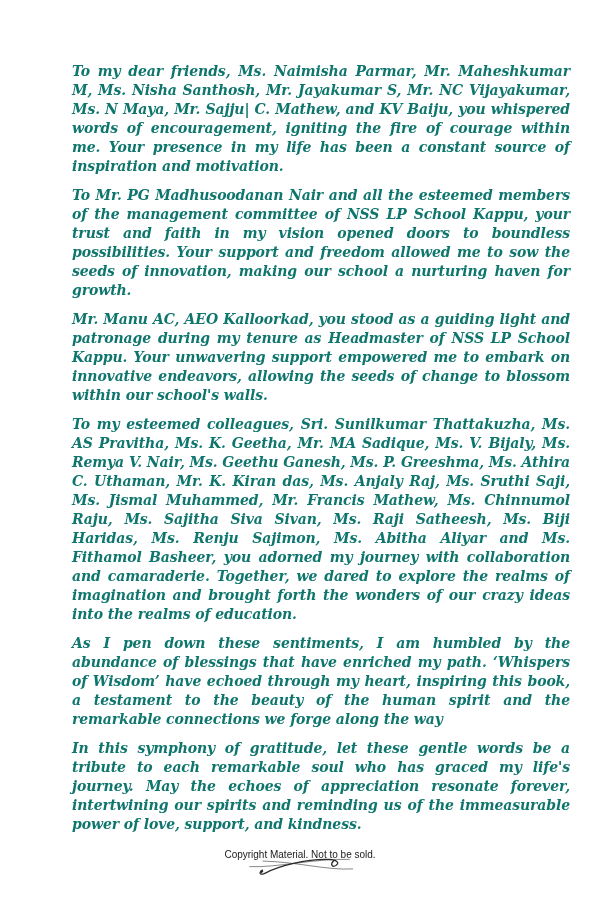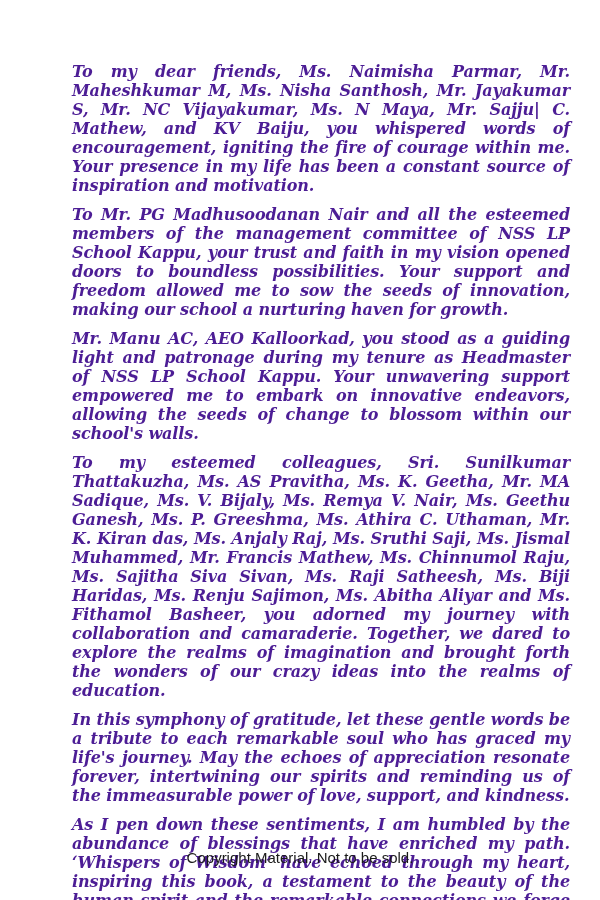--- a/index.html
+++ b/index.html
@@ -15,59 +15,59 @@
     overflow: hidden;
     font-family: "DejaVu Serif", serif;
   }
   .text-block {
     padding: 62px 30px 0 72px;
   }
   .text-block p {
     margin: 0 0 10px 0;
     font-style: italic;
     font-weight: 700;
-    font-size: 16px;
+    font-size: 14px;
     line-height: 19px;
     letter-spacing: -0.1px;
     text-align: justify;
-    color: #4c1d95;
+    color: #0f766e;
   }
   .flourish-wrap {
     width: 112px;
     height: 34px;
     margin: 14px auto 0 auto;
   }
   .flourish-wrap svg {
     display: block;
     width: 100%;
     height: 100%;
   }
   .copyright-footer {
     position: absolute;
     top: 849px;
     left: 0;
     right: 0;
     text-align: center;
     font-family: "Liberation Sans", sans-serif;
-    font-size: 15px;
+    font-size: 10px;
     color: #1a1a1a;
   }
 </style>
 </head>
 <body>
 
 <div class="book-page">
 
   <div class="text-block">
     <p>To my dear friends, Ms. Naimisha Parmar, Mr. Maheshkumar M, Ms. Nisha Santhosh, Mr. Jayakumar S, Mr. NC Vijayakumar, Ms. N Maya, Mr. Sajju| C. Mathew, and KV Baiju, you whispered words of encouragement, igniting the fire of courage within me. Your presence in my life has been a constant source of inspiration and motivation.</p>
     <p>To Mr. PG Madhusoodanan Nair and all the esteemed members of the management committee of NSS LP School Kappu, your trust and faith in my vision opened doors to boundless possibilities. Your support and freedom allowed me to sow the seeds of innovation, making our school a nurturing haven for growth.</p>
     <p>Mr. Manu AC, AEO Kalloorkad, you stood as a guiding light and patronage during my tenure as Headmaster of NSS LP School Kappu. Your unwavering support empowered me to embark on innovative endeavors, allowing the seeds of change to blossom within our school's walls.</p>
     <p>To my esteemed colleagues, Sri. Sunilkumar Thattakuzha, Ms. AS Pravitha, Ms. K. Geetha, Mr. MA Sadique, Ms. V. Bijaly, Ms. Remya V. Nair, Ms. Geethu Ganesh, Ms. P. Greeshma, Ms. Athira C. Uthaman, Mr. K. Kiran das, Ms. Anjaly Raj, Ms. Sruthi Saji, Ms. Jismal Muhammed, Mr. Francis Mathew, Ms. Chinnumol Raju, Ms. Sajitha Siva Sivan, Ms. Raji Satheesh, Ms. Biji Haridas, Ms. Renju Sajimon, Ms. Abitha Aliyar and Ms. Fithamol Basheer, you adorned my journey with collaboration and camaraderie. Together, we dared to explore the realms of imagination and brought forth the wonders of our crazy ideas into the realms of education.</p>
+    <p>As I pen down these sentiments, I am humbled by the abundance of blessings that have enriched my path. ‘Whispers of Wisdom’ have echoed through my heart, inspiring this book, a testament to the beauty of the human spirit and the remarkable connections we forge along the way</p>
     <p>In this symphony of gratitude, let these gentle words be a tribute to each remarkable soul who has graced my life's journey. May the echoes of appreciation resonate forever, intertwining our spirits and reminding us of the immeasurable power of love, support, and kindness.</p>
-    <p>As I pen down these sentiments, I am humbled by the abundance of blessings that have enriched my path. ‘Whispers of Wisdom’ have echoed through my heart, inspiring this book, a testament to the beauty of the human spirit and the remarkable connections we forge along the way</p>
   </div>
 
   <div class="flourish-wrap">
     <svg viewBox="0 0 200 40" xmlns="http://www.w3.org/2000/svg" aria-hidden="true">
       <g fill="none" stroke="#2a2a2a" stroke-linecap="round">
         <path d="M10 23 C 60 25, 126 8, 188 10" stroke-width="1"></path>
         <path d="M34 13 C 92 14, 150 30, 194 27" stroke-width="1"></path>
         <path d="M33 29 c -9 6, -3 10, 6 5 C 62 22, 110 9, 151 10 c 14 0.5, 21 6, 13 11 c -6 3.5, -11 -2, -4 -8" stroke-width="2.2"></path>
       </g>
       <ellipse cx="31.5" cy="31.5" rx="3.2" ry="2.2" transform="rotate(-35 31.5 31.5)" fill="#2a2a2a"></ellipse>

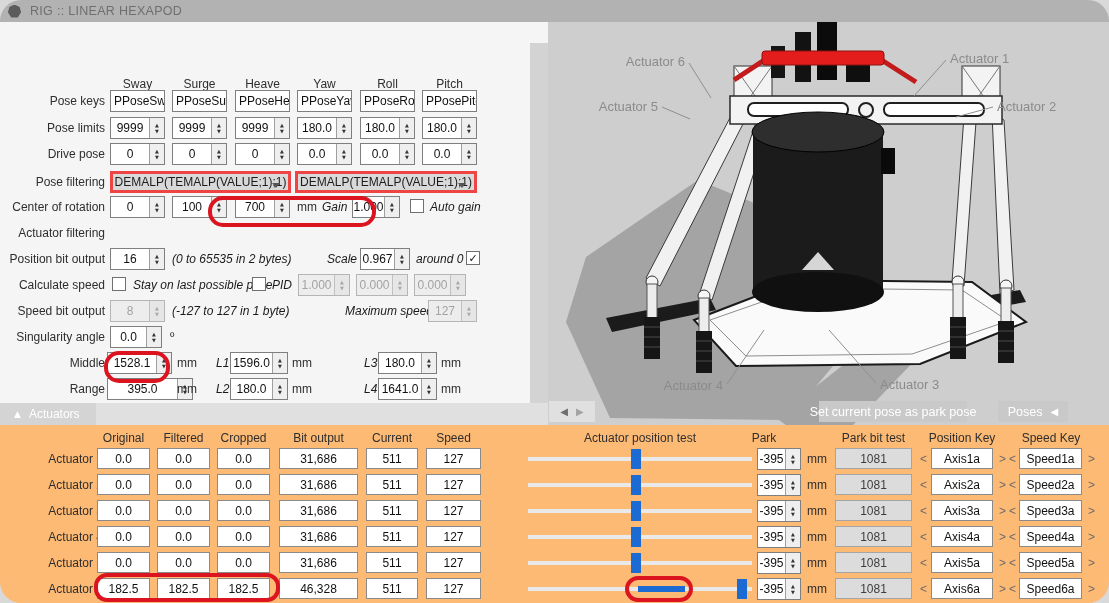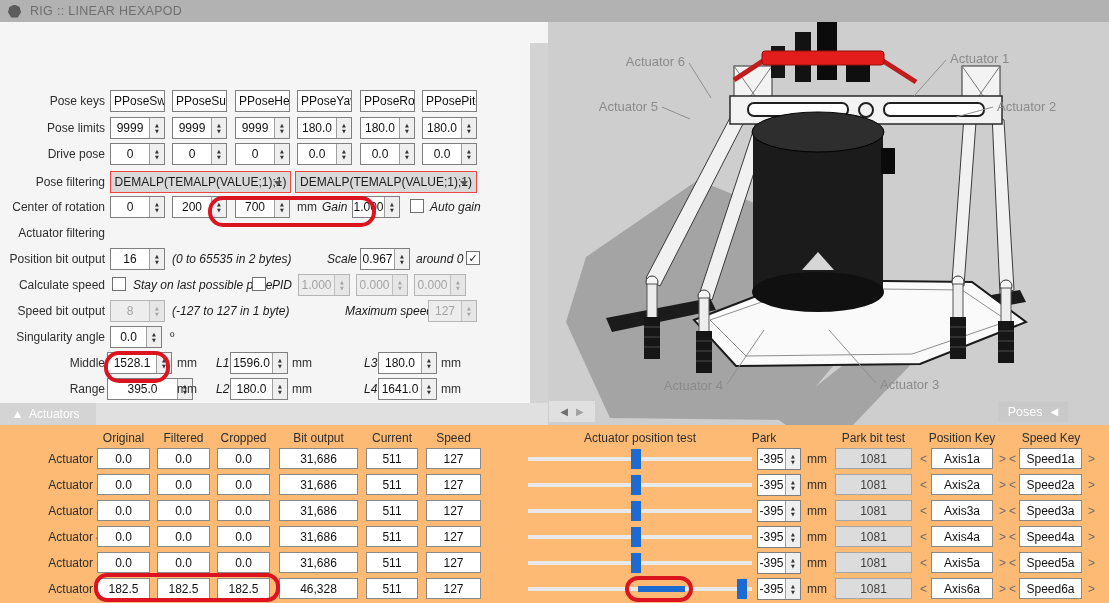--- a/index.html
+++ b/index.html
@@ -1,18 +1,18 @@
 <!DOCTYPE html>
 <html><head>
 <meta charset="utf-8">
 <style>
   * { margin:0; padding:0; box-sizing:border-box; }
   html,body { width:1109px; height:603px; }
   body { font-family:"Liberation Sans", sans-serif; font-size:12px; color:#1a1a1a; background:#d9d9d9; }
-  #app { position:relative; width:1109px; height:603px; overflow:hidden; background:#d9d9d9; }
+  #app { position:relative; width:1109px; height:603px; overflow:hidden; background:#d9d9d9;border-radius:21px; }
 
   
   .titlebar { position:absolute; left:0; top:0; width:1109px; height:22px; background:#b2b2b2; display:flex; align-items:center; }
   .app-icon { width:13px; height:13px; margin-left:8px; background:#5c5c5c;
     clip-path:polygon(50% 0,90% 20%,100% 60%,75% 100%,25% 100%,0 60%,10% 20%); }
   .app-title { margin-left:9px; color:#6f6f6f; font-size:12.5px; letter-spacing:.3px; }
 
   
   .left { position:absolute; left:0; top:22px; width:548px; height:403px; background:#f5f5f5; }
   .banner { position:absolute; left:0; top:0; width:548px; height:21px; background:#cbcbcb;
@@ -23,21 +23,21 @@
   .lab { position:absolute; left:0; top:4px; width:105px; text-align:right; color:#2e2e2e; white-space:nowrap; }
   .colhead { position:absolute; top:0; text-align:center; color:#2e2e2e; }
   .tbox { position:absolute; top:0; height:22px; background:#fff; border:1px solid #7f7f7f;
     display:flex; align-items:center; overflow:hidden; white-space:nowrap; color:#111; padding-left:3px; }
   .spin { position:absolute; top:0; height:22px; background:#fff; border:1px solid #7f7f7f; display:flex; color:#111; }
   .spin .v { flex:1; display:flex; align-items:center; justify-content:center; overflow:hidden; white-space:nowrap; }
   .ar { width:15px; border-left:1px solid #9f9f9f; background:#efefef; display:flex; flex-direction:column;
     align-items:center; justify-content:center; gap:1px; font-family:"DejaVu Sans",sans-serif; font-size:5px; line-height:5px; color:#333; }
   .spin.dis, .tbox.dis { background:#ededed; color:#a3a3a3; border-color:#b5b5b5; }
   .spin.dis .ar { color:#a8a8a8; background:#e6e6e6; border-left-color:#c0c0c0; }
-  .dd { position:absolute; top:0; height:22px; background:#d9d9d9; border:1px solid #ef4444;
+  .dd { position:absolute; top:0; height:22px; background:#d9d9d9; border:3px solid #ef4444;
     display:flex; align-items:center; justify-content:center; color:#1c1c1c; }
   .dd .chev { position:absolute; right:8px; top:9px; width:0; height:0;
     border-left:4px solid transparent; border-right:4px solid transparent; border-top:5px solid #555; }
   .cb { position:absolute; top:3px; width:14px; height:14px; background:#fff; border:1px solid #707070;
     display:flex; align-items:center; justify-content:center; font-size:11px; line-height:11px; color:#111; }
   .cb.on::after { content:"✓"; }
   .hint { position:absolute; top:4px; color:#1a1a1a; white-space:nowrap;font-style:italic; }
   .unit { position:absolute; top:4px; color:#2e2e2e; white-space:nowrap; }
 
   
@@ -89,20 +89,28 @@
   <header class="titlebar">
     <span class="app-icon"></span>
     <span class="app-title">RIG :: LINEAR HEXAPOD</span>
   </header>
 
   <section class="left">
     <div class="gutter"></div>
 
     <div class="form">
 
+      <div class="frow" style="top:12px">
+        <span class="colhead" style="left:110px;width:55px">Sway</span>
+        <span class="colhead" style="left:172px;width:55px">Surge</span>
+        <span class="colhead" style="left:235px;width:55px">Heave</span>
+        <span class="colhead" style="left:297px;width:55px">Yaw</span>
+        <span class="colhead" style="left:360px;width:55px">Roll</span>
+        <span class="colhead" style="left:422px;width:55px">Pitch</span>
+      </div>
 
       <div class="frow" style="top:25px">
         <span class="lab">Pose keys</span>
         <div class="tbox" style="left:110px;width:55px">PPoseSway</div>
         <div class="tbox" style="left:172px;width:55px">PPoseSurge</div>
         <div class="tbox" style="left:235px;width:55px">PPoseHeave</div>
         <div class="tbox" style="left:297px;width:55px">PPoseYaw</div>
         <div class="tbox" style="left:360px;width:55px">PPoseRoll</div>
         <div class="tbox" style="left:422px;width:55px">PPosePitch</div>
       </div>
@@ -214,21 +222,21 @@
       <div class="frow" style="top:131px">
         <span class="lab">Center of rotation</span>
         <div class="spin" style="left:110px;width:55px">
             <span class="v">0</span>
             <span class="ar">
               <i>▲</i>
               <i>▼</i>
             </span>
           </div>
         <div class="spin" style="left:172px;width:55px">
-            <span class="v">200</span>
+            <span class="v">100</span>
             <span class="ar">
               <i>▲</i>
               <i>▼</i>
             </span>
           </div>
         <div class="spin" style="left:235px;width:55px">
             <span class="v">700</span>
             <span class="ar">
               <i>▲</i>
               <i>▼</i>
@@ -504,20 +512,21 @@
         <text x="449" y="89" text-anchor="start">Actuator 2</text>
         <text x="175" y="368" text-anchor="end">Actuator 4</text>
         <text x="332" y="367" text-anchor="start">Actuator 3</text>
       </g>
     </svg>
 
     <div class="navbtns">
       <span class="prev">◀</span>
       <span class="next">▶</span>
     </div>
+    <div class="posebar-btn" style="left:271px;width:148px">Set current pose as park pose</div>
     <div class="posebar-btn" style="left:450px;width:70px">
       <span>Poses</span>
       <span class="poses-tri">◀</span>
     </div>
   </section>
 
   <section class="btm">
     <span class="th" style="left:97px;width:53px">Original</span>
     <span class="th" style="left:157px;width:53px">Filtered</span>
     <span class="th" style="left:217px;width:53px">Cropped</span>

────────

*Task directions*:
Work through the entries above line by line, counting each one that includes the word "italic", and give the final number only.

*Response to the task*:
2